#### [Task requirements]
The entries below contain pictures. Write out only the lines from the line with "flex-direction: column ->" up to and including the line with "top: 105px ->", exactly, without them.

#### [Supplied information]
BEGIN

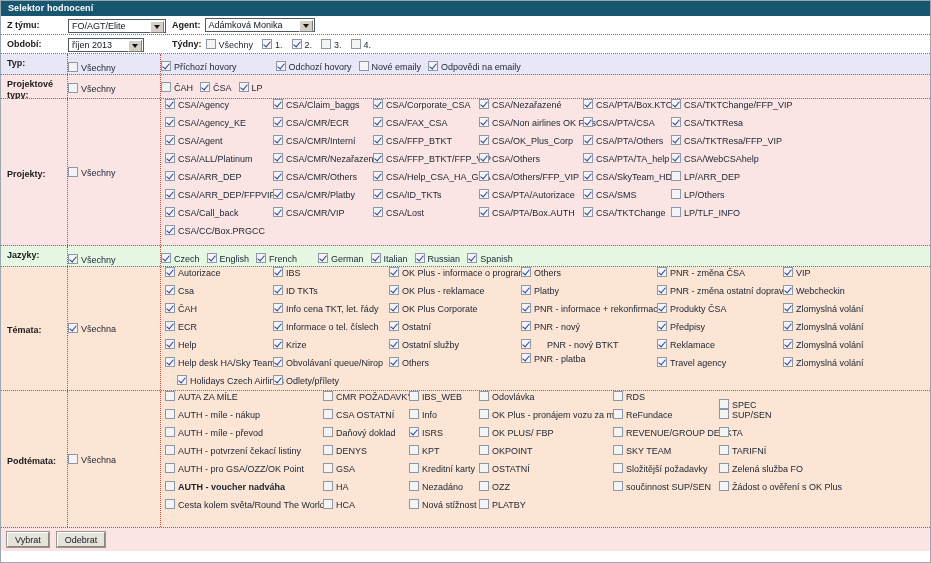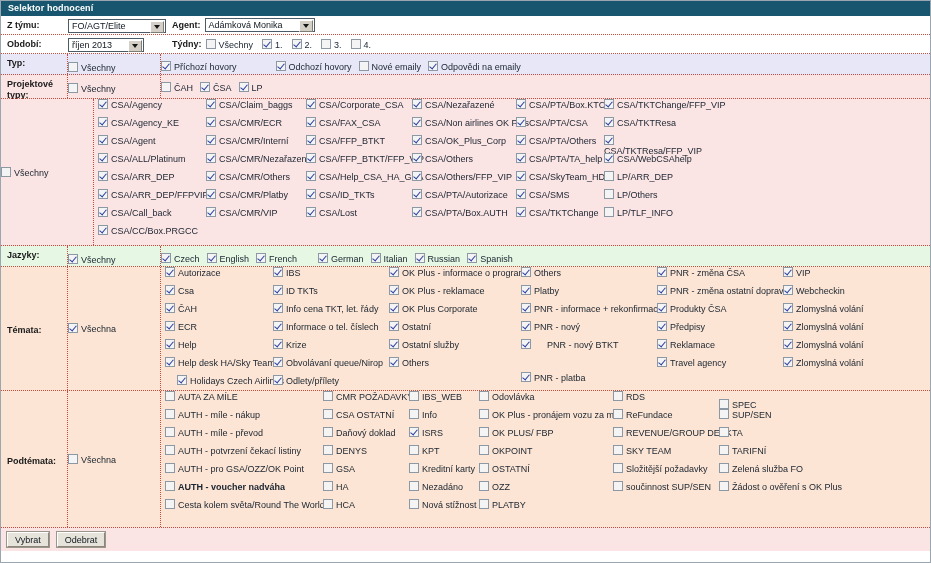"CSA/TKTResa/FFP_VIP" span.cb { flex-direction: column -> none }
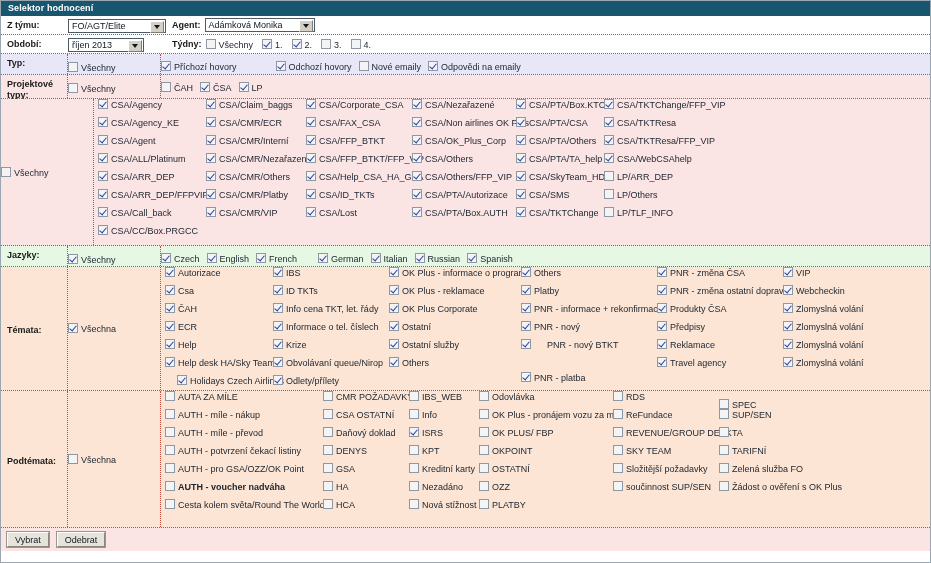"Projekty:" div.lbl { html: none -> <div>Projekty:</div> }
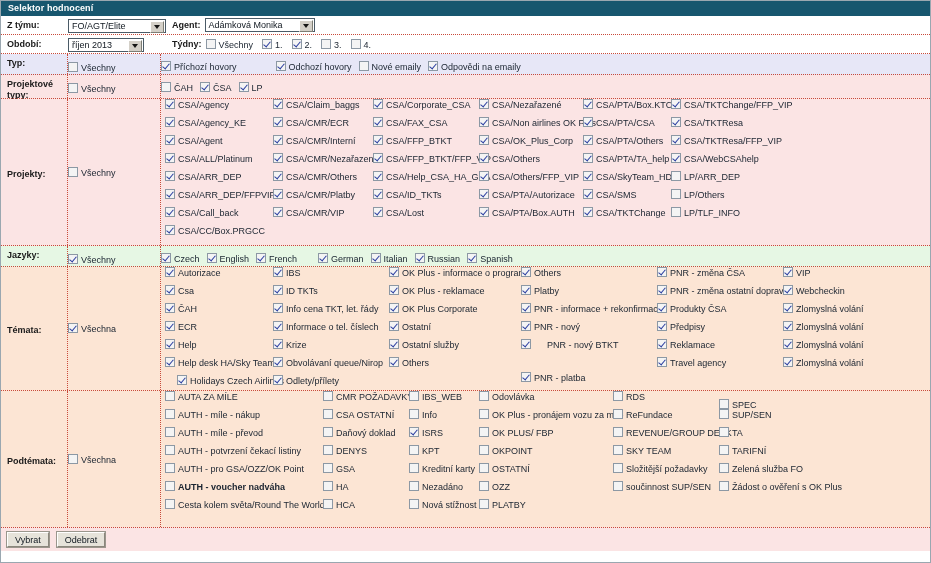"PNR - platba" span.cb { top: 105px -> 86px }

END
BEGIN

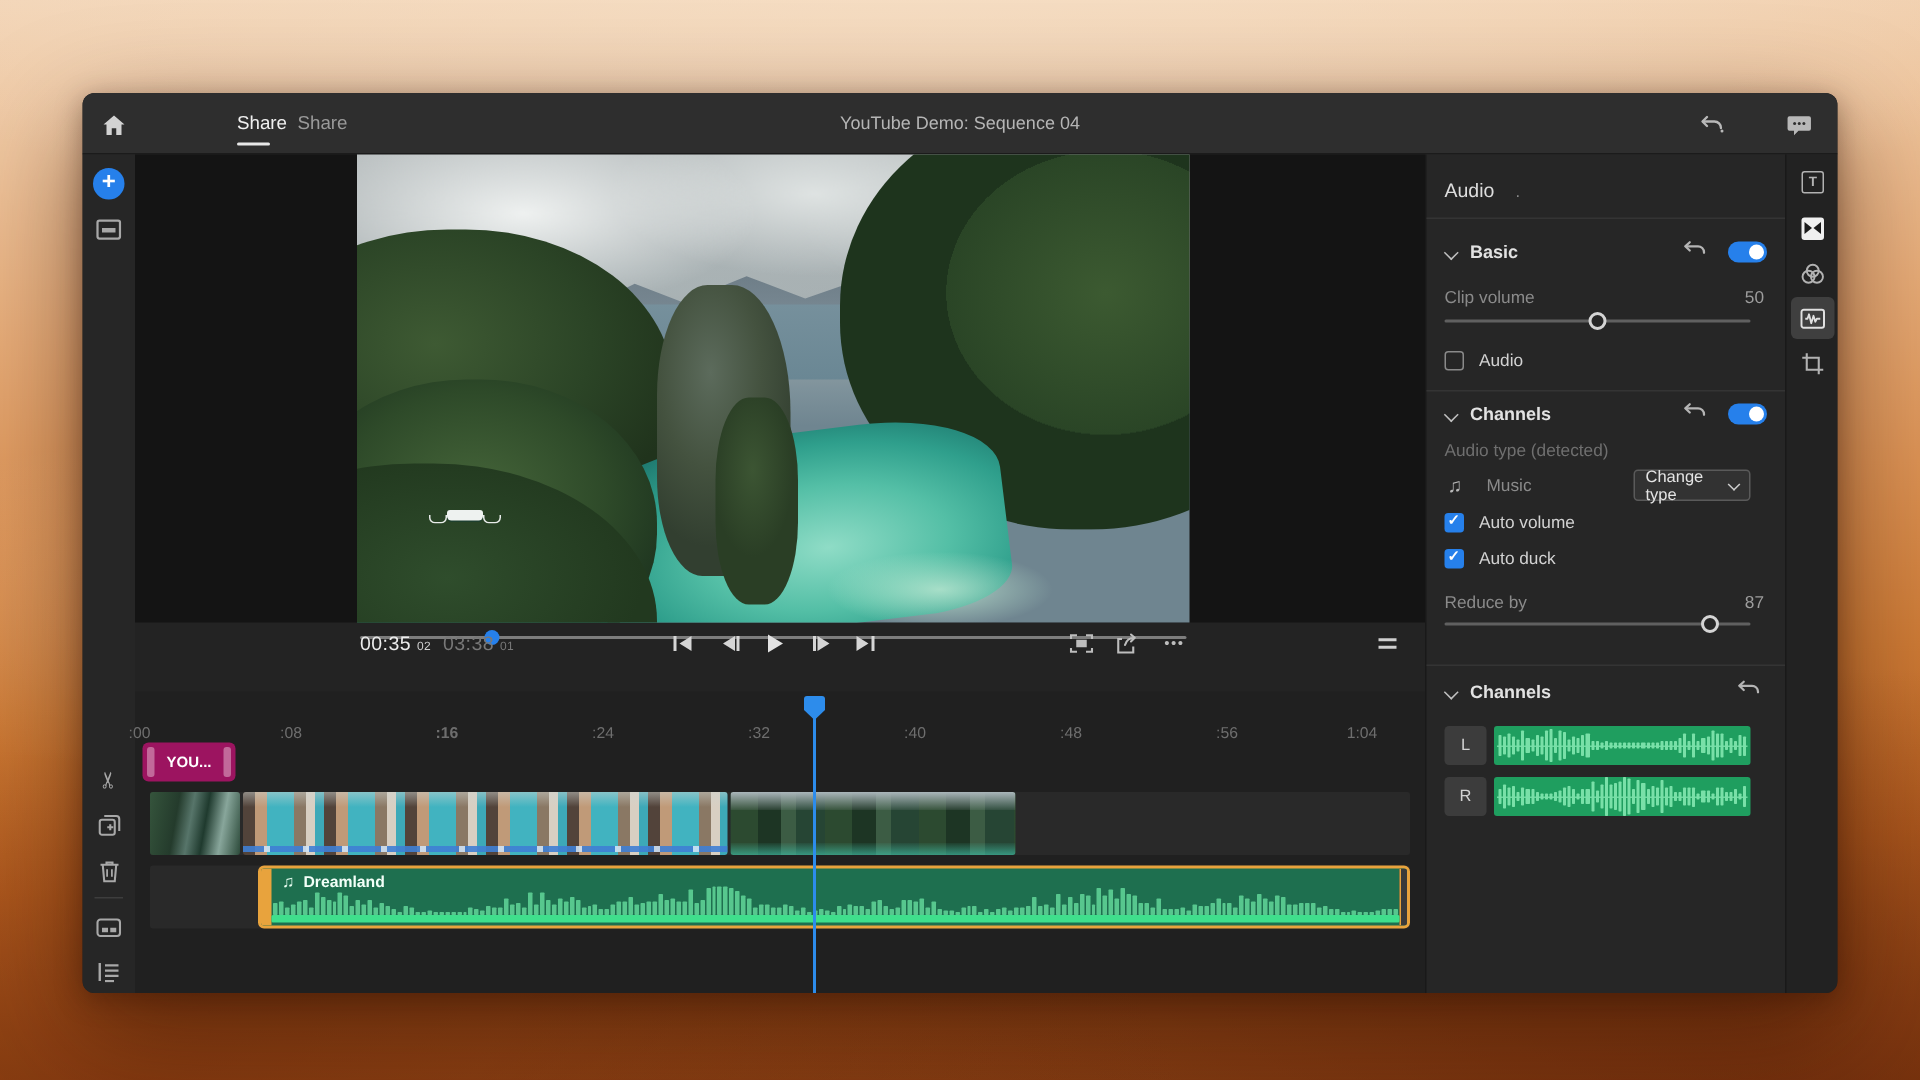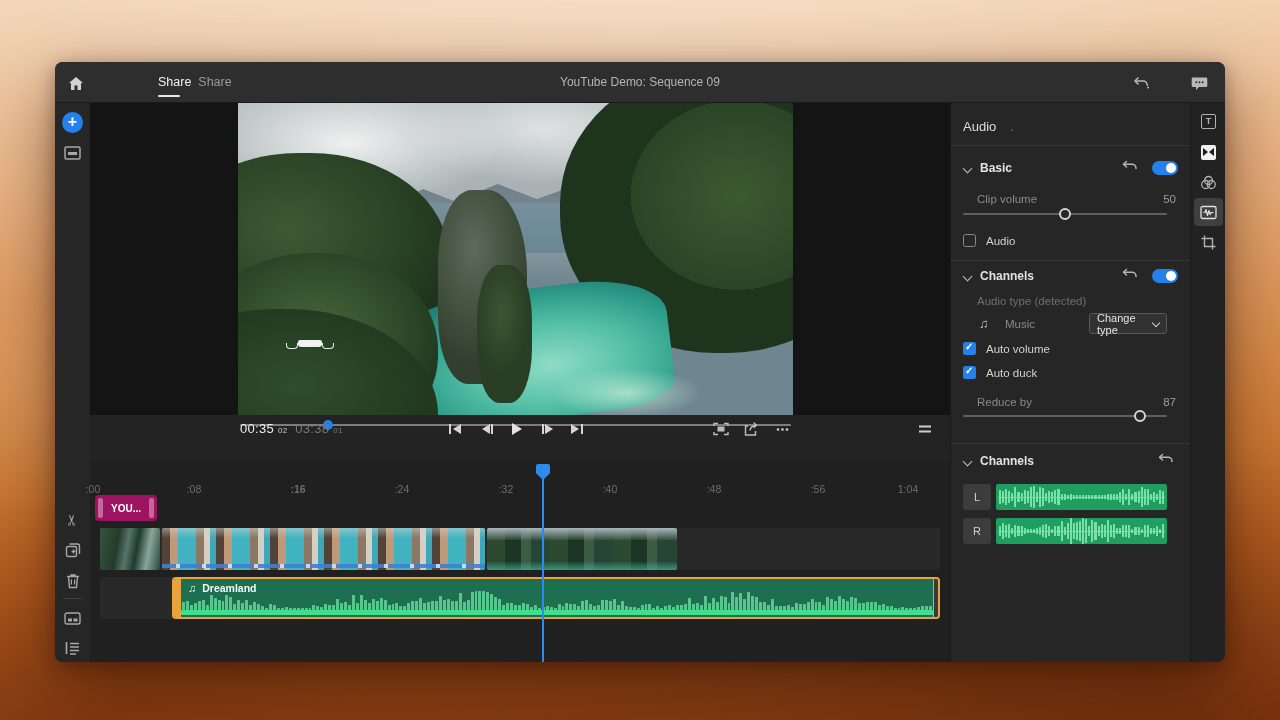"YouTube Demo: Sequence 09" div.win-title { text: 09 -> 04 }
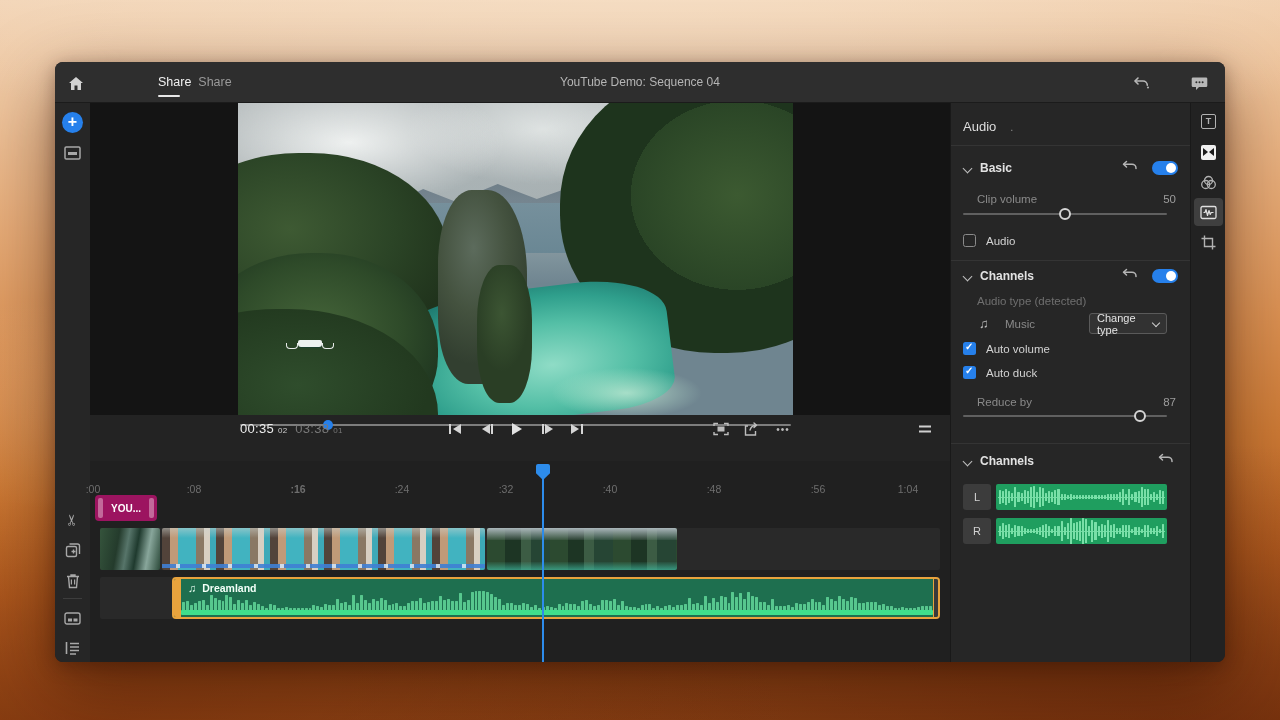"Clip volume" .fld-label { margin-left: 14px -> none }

END

#### [Output of the exercise]
"CSA/TKTResa/FFP_VIP" span.cb { flex-direction: column -> none }
"Projekty:" div.lbl { html: none -> <div>Projekty:</div> }
"PNR - platba" span.cb { top: 105px -> 86px }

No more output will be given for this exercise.